**Your task:** Would you please output the lines from the one holding "Antique Chinese Sideboard" to the end of the entries, exactly and with no others?

Change detection data:

———

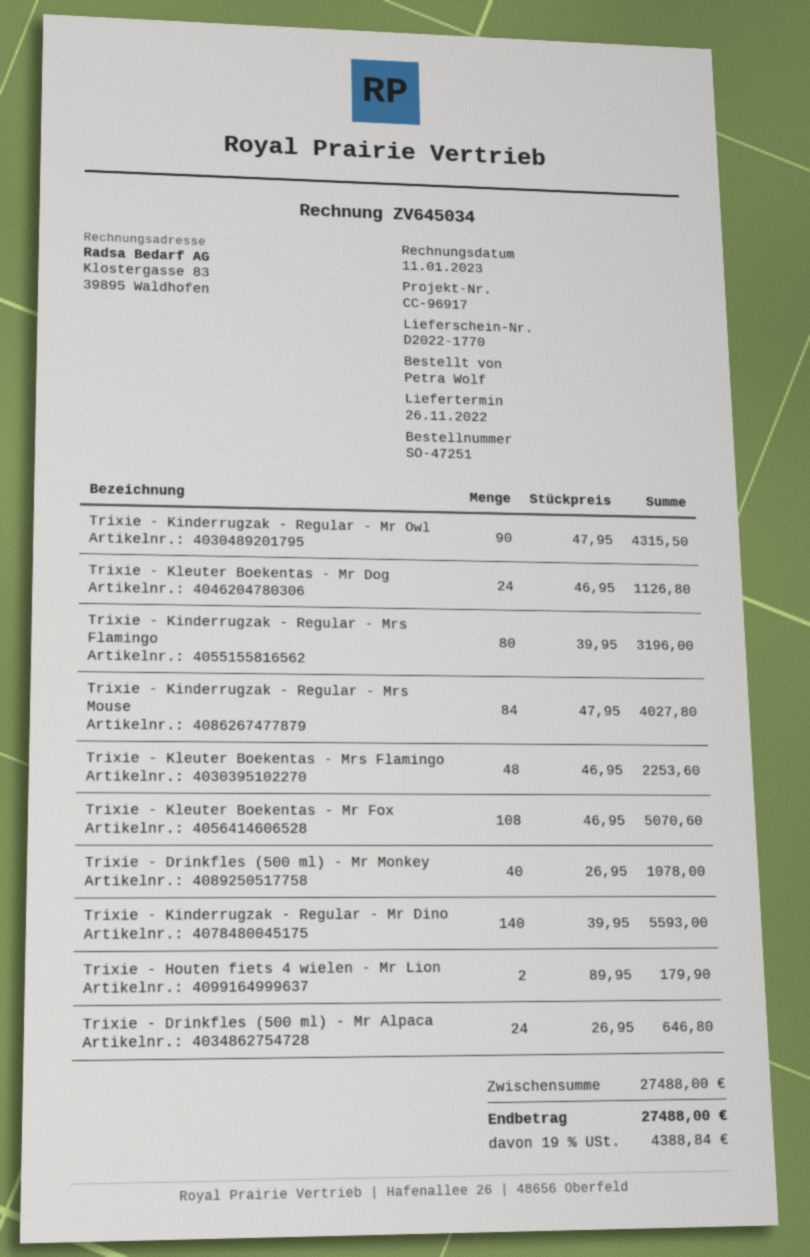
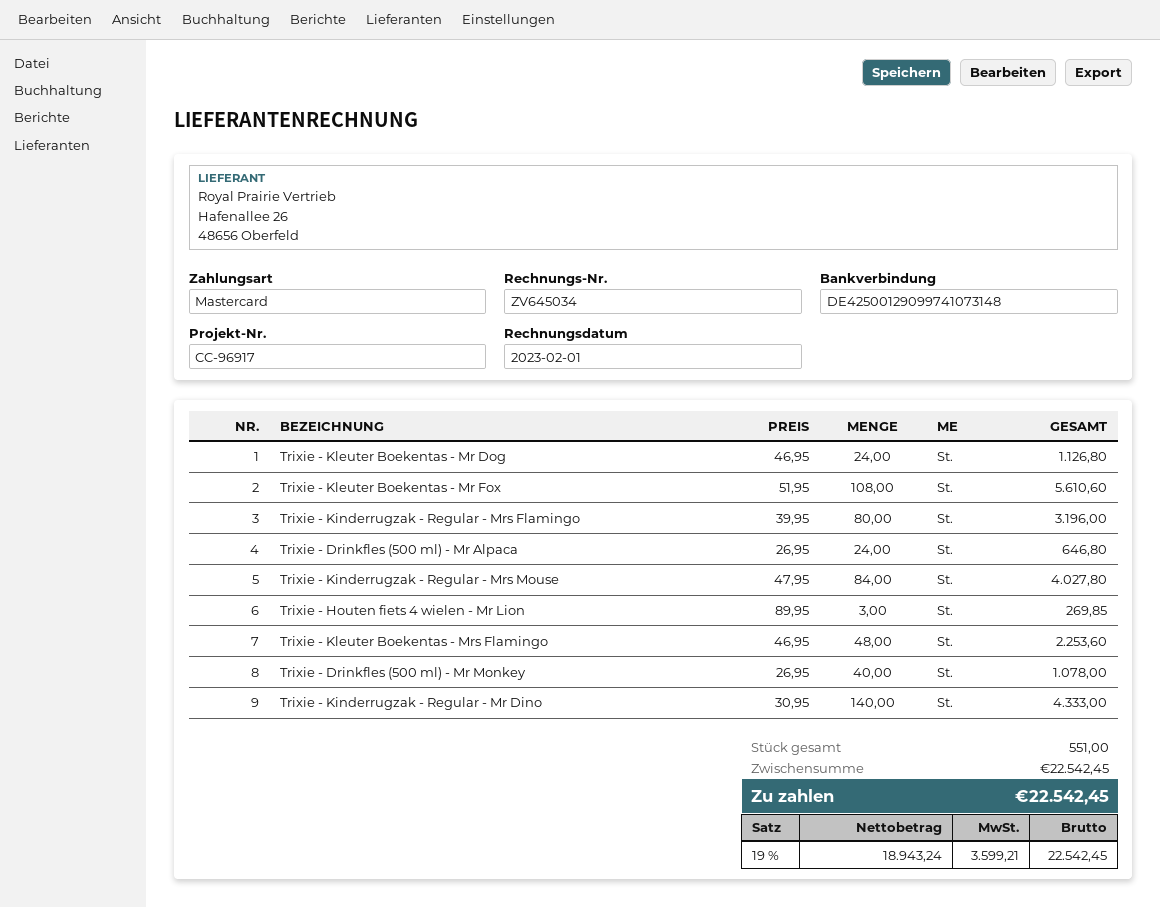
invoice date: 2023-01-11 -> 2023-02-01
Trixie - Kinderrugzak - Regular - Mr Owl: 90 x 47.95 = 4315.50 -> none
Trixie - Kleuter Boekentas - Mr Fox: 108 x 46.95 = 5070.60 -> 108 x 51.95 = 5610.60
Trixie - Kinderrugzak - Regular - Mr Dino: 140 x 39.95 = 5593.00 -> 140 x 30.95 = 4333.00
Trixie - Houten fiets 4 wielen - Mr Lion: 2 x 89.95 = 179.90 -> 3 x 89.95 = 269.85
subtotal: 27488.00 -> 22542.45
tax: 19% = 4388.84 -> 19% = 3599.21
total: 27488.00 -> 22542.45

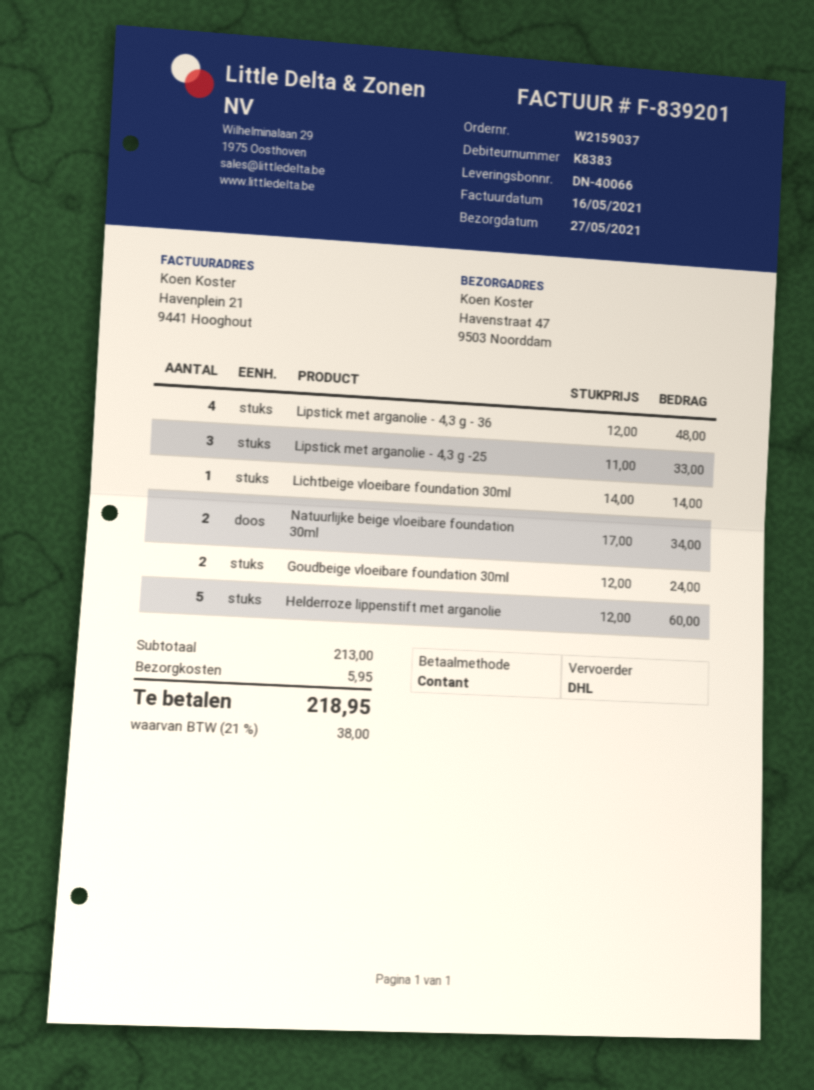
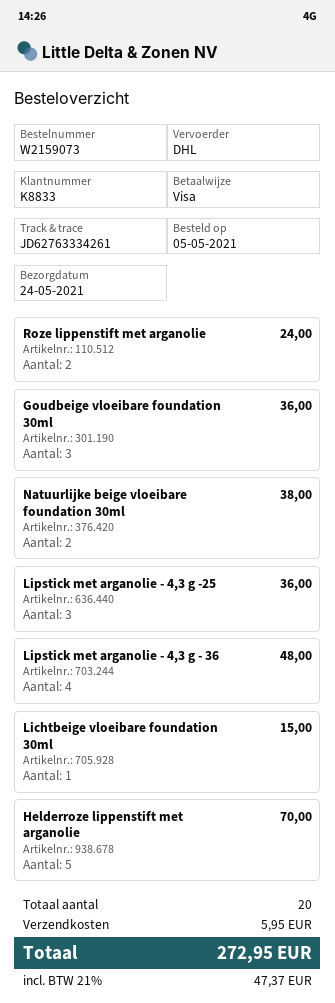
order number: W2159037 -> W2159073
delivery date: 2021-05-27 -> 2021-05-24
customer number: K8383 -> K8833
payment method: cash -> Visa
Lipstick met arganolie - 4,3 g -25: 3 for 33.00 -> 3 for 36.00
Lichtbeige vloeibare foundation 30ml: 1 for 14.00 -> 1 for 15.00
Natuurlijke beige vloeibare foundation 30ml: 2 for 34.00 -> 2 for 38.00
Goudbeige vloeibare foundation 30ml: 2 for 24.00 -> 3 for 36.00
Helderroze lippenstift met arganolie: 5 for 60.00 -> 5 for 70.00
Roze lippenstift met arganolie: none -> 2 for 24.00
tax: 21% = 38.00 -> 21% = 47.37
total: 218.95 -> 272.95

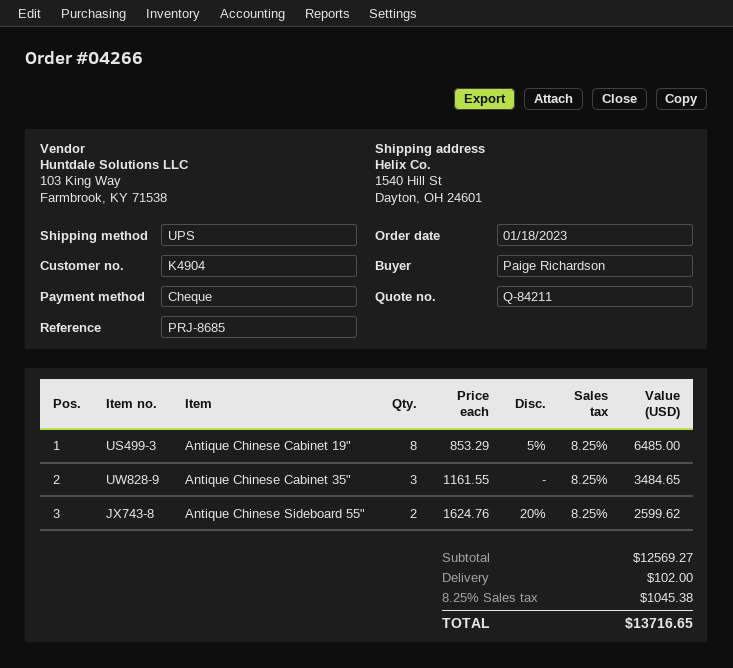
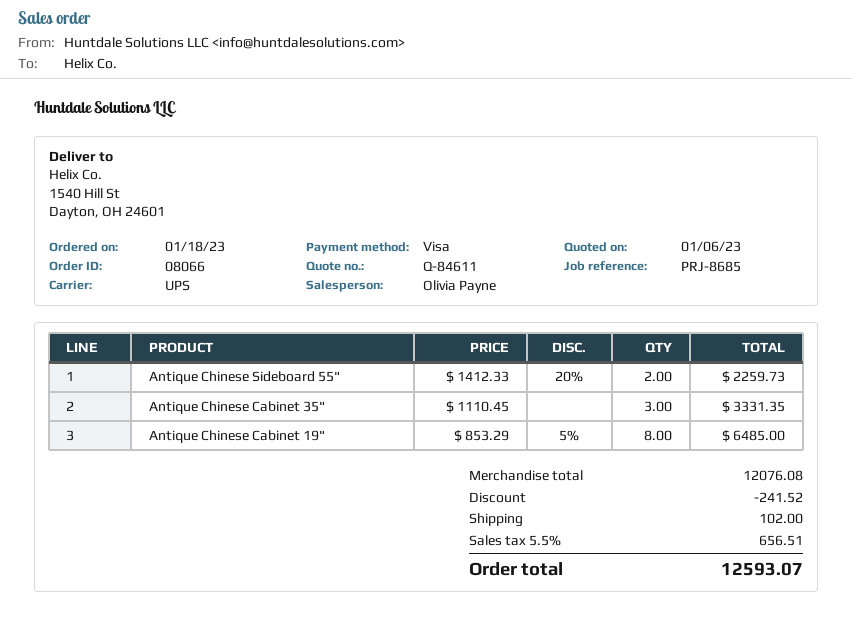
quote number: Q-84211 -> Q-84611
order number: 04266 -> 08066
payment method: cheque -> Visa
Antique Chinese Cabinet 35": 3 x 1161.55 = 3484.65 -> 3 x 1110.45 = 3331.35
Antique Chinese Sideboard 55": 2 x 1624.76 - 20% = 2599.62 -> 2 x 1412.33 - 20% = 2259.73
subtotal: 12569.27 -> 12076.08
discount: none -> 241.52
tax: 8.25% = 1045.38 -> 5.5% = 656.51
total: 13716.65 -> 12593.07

———

**Answer space:**
Antique Chinese Sideboard 55": 2 x 1624.76 - 20% = 2599.62 -> 2 x 1412.33 - 20% = 2259.73
subtotal: 12569.27 -> 12076.08
discount: none -> 241.52
tax: 8.25% = 1045.38 -> 5.5% = 656.51
total: 13716.65 -> 12593.07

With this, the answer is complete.